The witness had little to say about Saddam himself, recalling only a secondhand comment that the president had ordered everyone in the village who was capable of handling a weapon rounded up and jailed. As for the more than 140 villagers killed during that period, Sheik said most of his orders came from another defendant, Barzan Ibrahim al-Tikriti, then head of intelligence. The witness recounted the slaughter of villagers in a farmhouse, in the fields and elsewhere.
(Soundbite of testimony)
Mr. WADAH AL-SHEIK (Witness): (Through Translator) And I want to make it clear that after the shooting incident, a number of people were killed in the orchards by bodyguards of the accused Saddam Hussein. I also heard that some of those killed were relatives of one of the intelligence officers. Later they were deemed to be martyrs because they had nothing to do with the incident.
KENYON: During the lunch break, the defendants had time to confer with their defense team, newly bolstered by the addition of former US Attorney General Ramsey Clark and a former justice minister from Qatar. The defendants returned to court with a litany of complaints. Two of them refused their court-appointed attorneys despite agreeing to them earlier in the day when their own attorneys failed to appear. Another defendant, Awad Hamid al-Bandar, said he'd received a death threat from a man who allegedly claimed his brothers had been executed by Saddam.

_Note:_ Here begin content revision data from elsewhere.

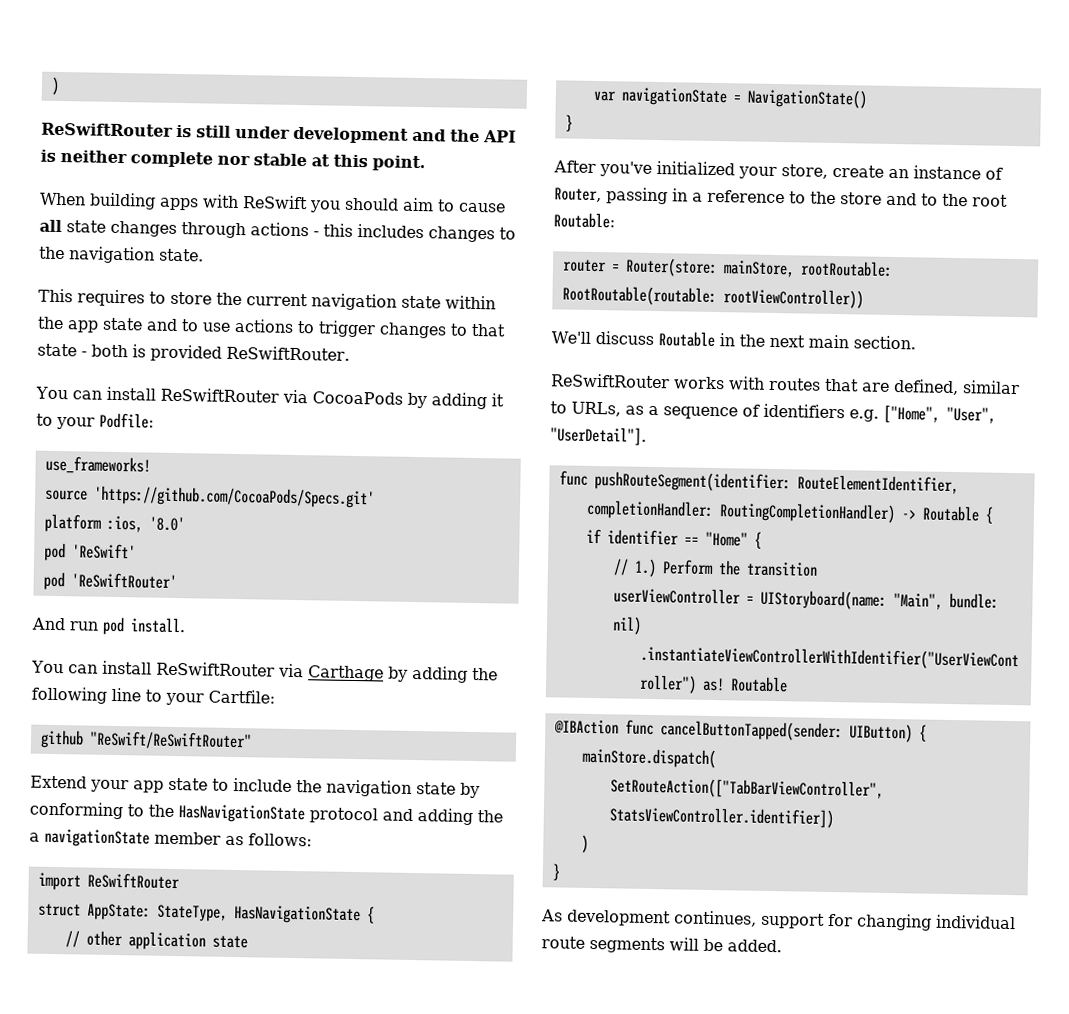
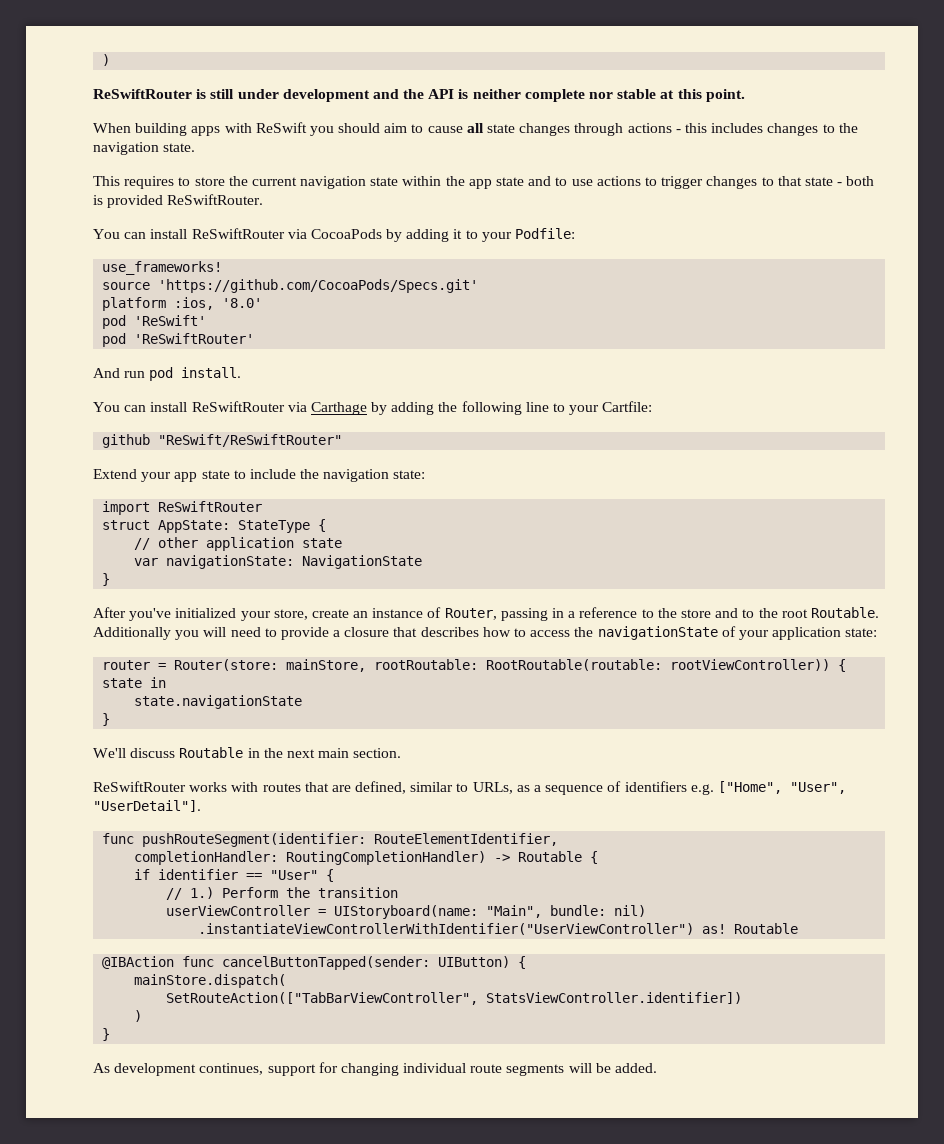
[416,782,480,799] [29,801,503,826] [29,828,312,848] state by conforming to the HasNavigationState protocol and adding the a navigationState member as follows: -> [393,470,426,479] state:
[156,904,361,925] StateType, HasNavigationState -> [238,520,311,533] StateType
[620,87,868,109] navigationState = NavigationState() -> [166,555,423,569] navigationState: NavigationState
[553,212,615,229] Routable: -> [810,607,879,618] [93,626,878,640] Routable. Additionally you will need to provide a closure that describes how to access the navigationState of your application state:
(864, 298) none -> [838,659,847,672] [102,677,167,688] [134,695,303,709] [102,713,111,726] { state in // state.navigationState // }
[704,531,748,547] "Home" -> [270,870,319,880] "User"

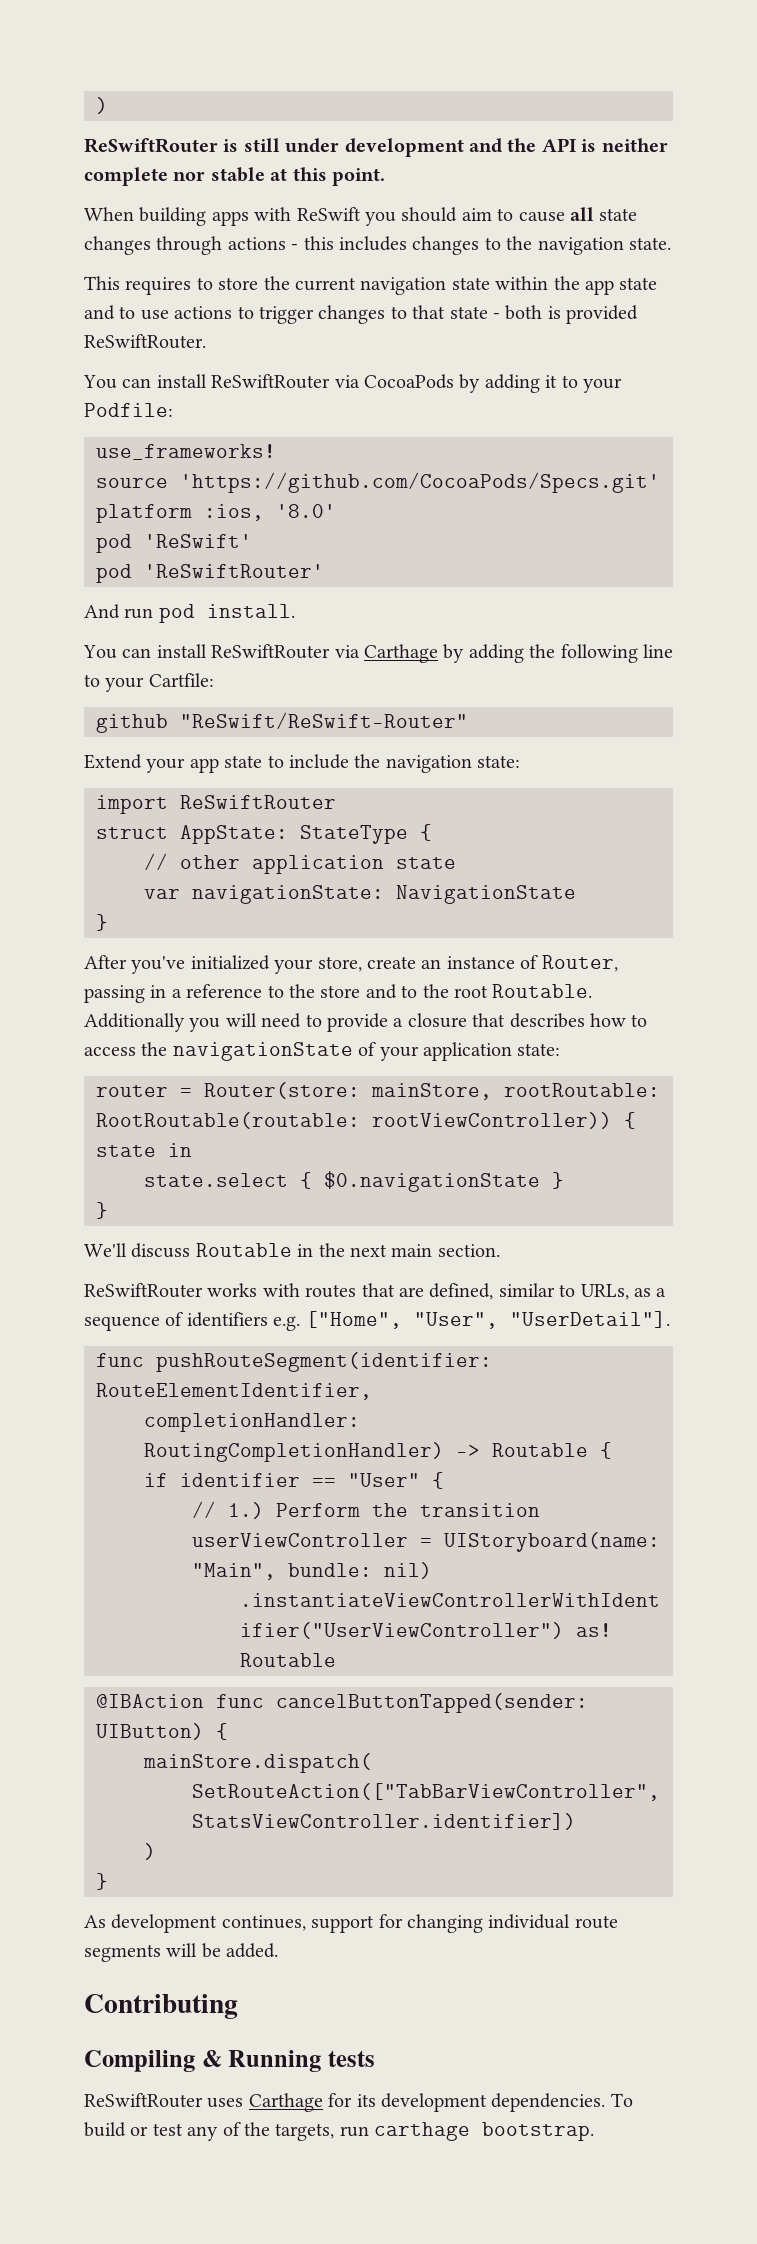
[158,434,343,447] "ReSwift/ReSwiftRouter" -> [180,712,468,729] "ReSwift/ReSwift-Router"
[134,695,303,709] state.navigationState -> [144,1171,564,1192] state.select { $0.navigationState }
(658, 1068) none -> [84,1994,238,2019] [84,2050,375,2072] [84,2093,633,2112] [84,2122,595,2141] // Contributing // Compiling & Running tests // ReSwiftRouter uses Carthage for its development dependencies. To build or test any of the targets, run carthage bootstrap.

Judge Amin adjourned the proceedings for a week to give the eight defendants time to arrange acceptable counsel and prepare their case. Given the extreme security risks these lawyers are running with two of their number slain in the recent weeks and considering that these charges may result in the death penalty, the delays didn't seem unreasonable.
But on the streets of Baghdad there was impatience with the slow grind of the wheels of justice. In a downtown Baghdad coffee shop, 52-year-old Abu Saraj(ph) shared a common Iraqi view: The trial is taking too long and death is too good for Saddam Hussein.

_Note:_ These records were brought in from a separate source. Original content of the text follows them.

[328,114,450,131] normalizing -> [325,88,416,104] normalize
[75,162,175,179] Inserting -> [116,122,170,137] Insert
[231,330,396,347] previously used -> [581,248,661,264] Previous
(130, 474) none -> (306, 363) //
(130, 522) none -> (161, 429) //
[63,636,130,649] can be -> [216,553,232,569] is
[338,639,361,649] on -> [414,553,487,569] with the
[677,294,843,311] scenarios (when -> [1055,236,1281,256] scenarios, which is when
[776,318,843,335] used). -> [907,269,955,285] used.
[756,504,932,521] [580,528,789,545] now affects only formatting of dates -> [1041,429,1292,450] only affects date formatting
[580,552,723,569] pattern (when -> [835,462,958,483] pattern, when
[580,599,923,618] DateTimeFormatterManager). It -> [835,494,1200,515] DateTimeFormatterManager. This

Mr. ABU SARAJ (Baghdad): (Through Translator) It's not that I want him to live. No, I would like to see him executed, but, if you ask me, I think it's better that he's sentenced to life in prison so he can wake up every day and feel how we Iraqis suffered and remember all the people he killed.
KENYON: But another coffee drinker, small-business owner Amir Abu Omar(ph) reflects the complicated relationship many Iraqis have with their longtime leader. It's a mix of revulsion at his deeds underlaid with a kind of nationalist pride at his strong character, mixed with the shame of living now under what many Iraqis see as a foreign military occupation.

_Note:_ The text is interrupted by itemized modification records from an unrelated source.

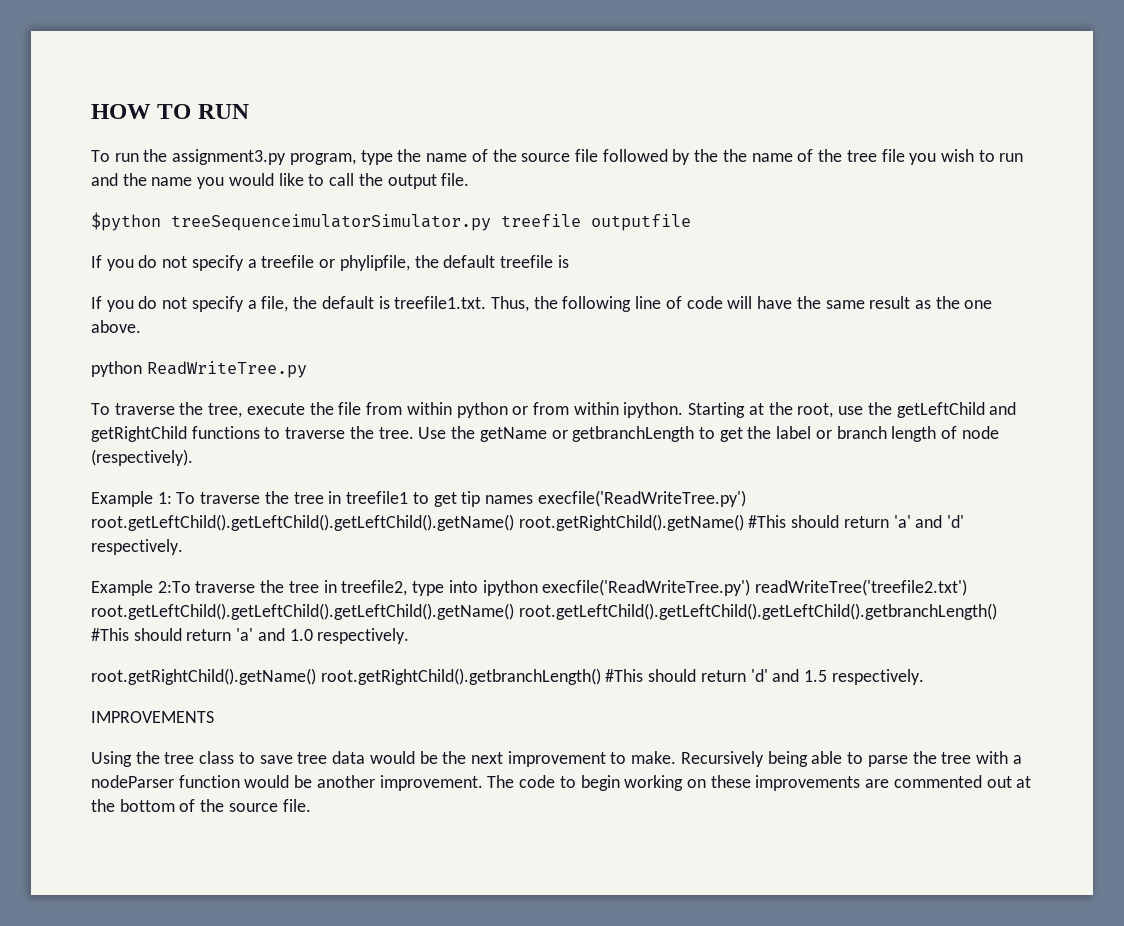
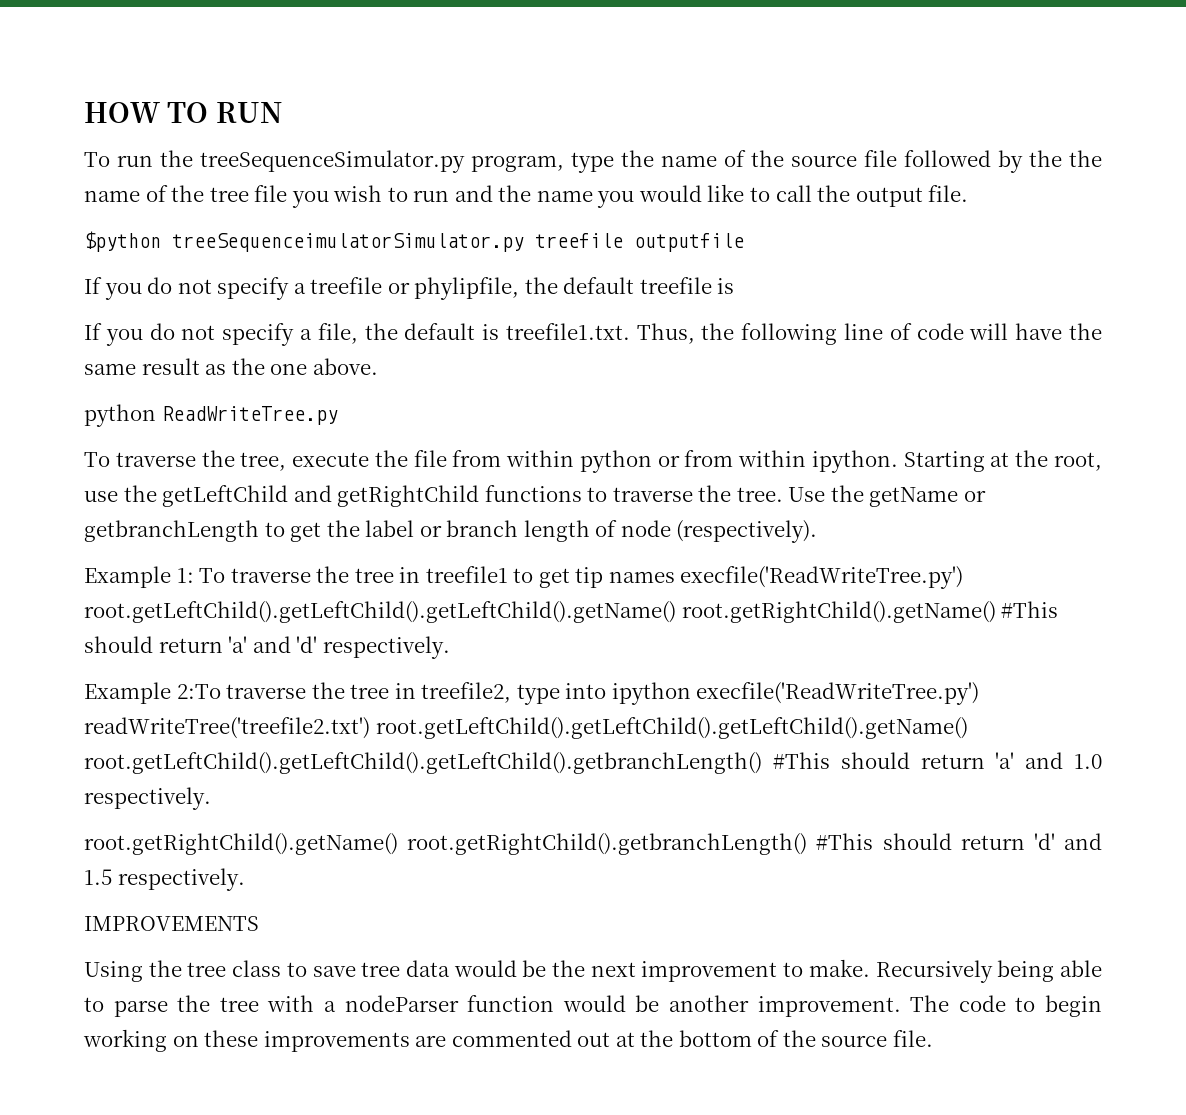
[172,149,287,165] assignment3.py -> [200,150,465,173] treeSequenceSimulator.py

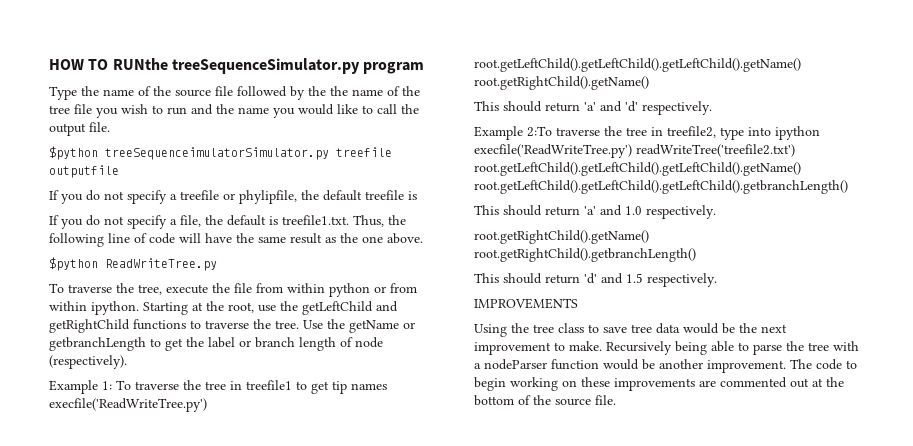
[215,102,282,123] [84,150,614,173] RUN // To run the treeSequenceSimulator.py program, type -> [112,58,425,74] [49,86,77,100] RUNthe treeSequenceSimulator.py program // Type
[84,404,156,427] python -> [49,257,98,271] $python
[1001,601,1059,618] #This -> [474,101,499,111] // This
[772,752,830,769] #This -> [474,205,499,215] // This
[816,833,874,850] #This -> [474,273,499,283] // This

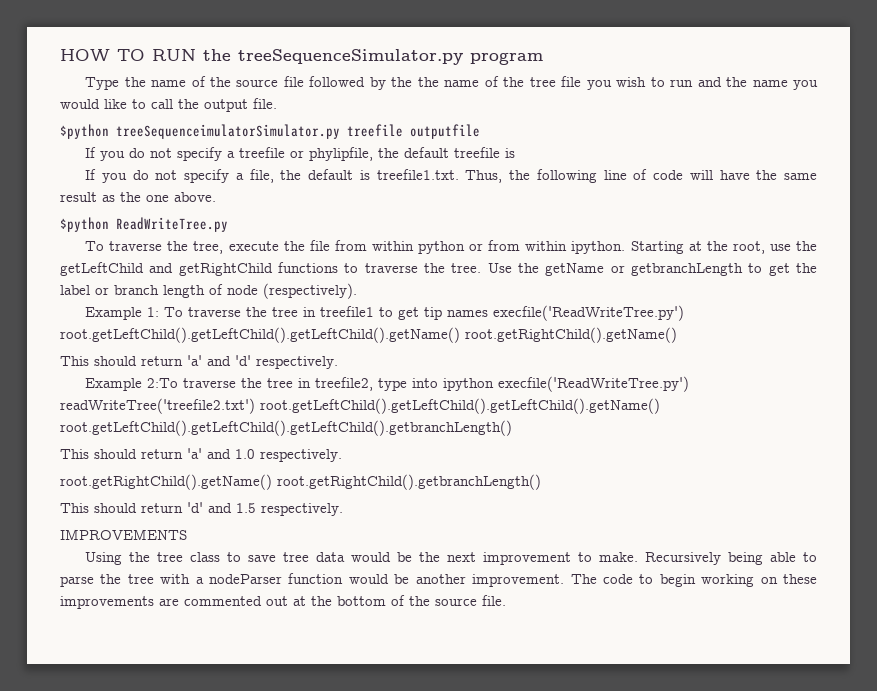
[112,58,168,70] RUNthe -> [152,49,231,61] RUN the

Mr. AMIR ABU OMAR (Business Owner): (Through Translator) Saddam is guilty. He has hurt his people. He is a tyrant, but he is a brave man, a real Arab. He has honor, but still he is a criminal. But the foreigners who come and talk about democracy, what do they do? They kill thousands of people.
KENYON: There were other brave Iraqis today who were never seen: the witnesses from Dujail, a small town where anonymity for any length of time is unthinkable. They were ready to tell their stories, possibly at great risk to themselves and their families, to do their part to see if justice can be done in Iraq more than two decades after the slaughter in their village. If they get to testify next week, Iraqis say it may be a small step away from an oppressive past, away from a chaotic present and toward a saner future. Peter Kenyon, NPR News, Baghdad.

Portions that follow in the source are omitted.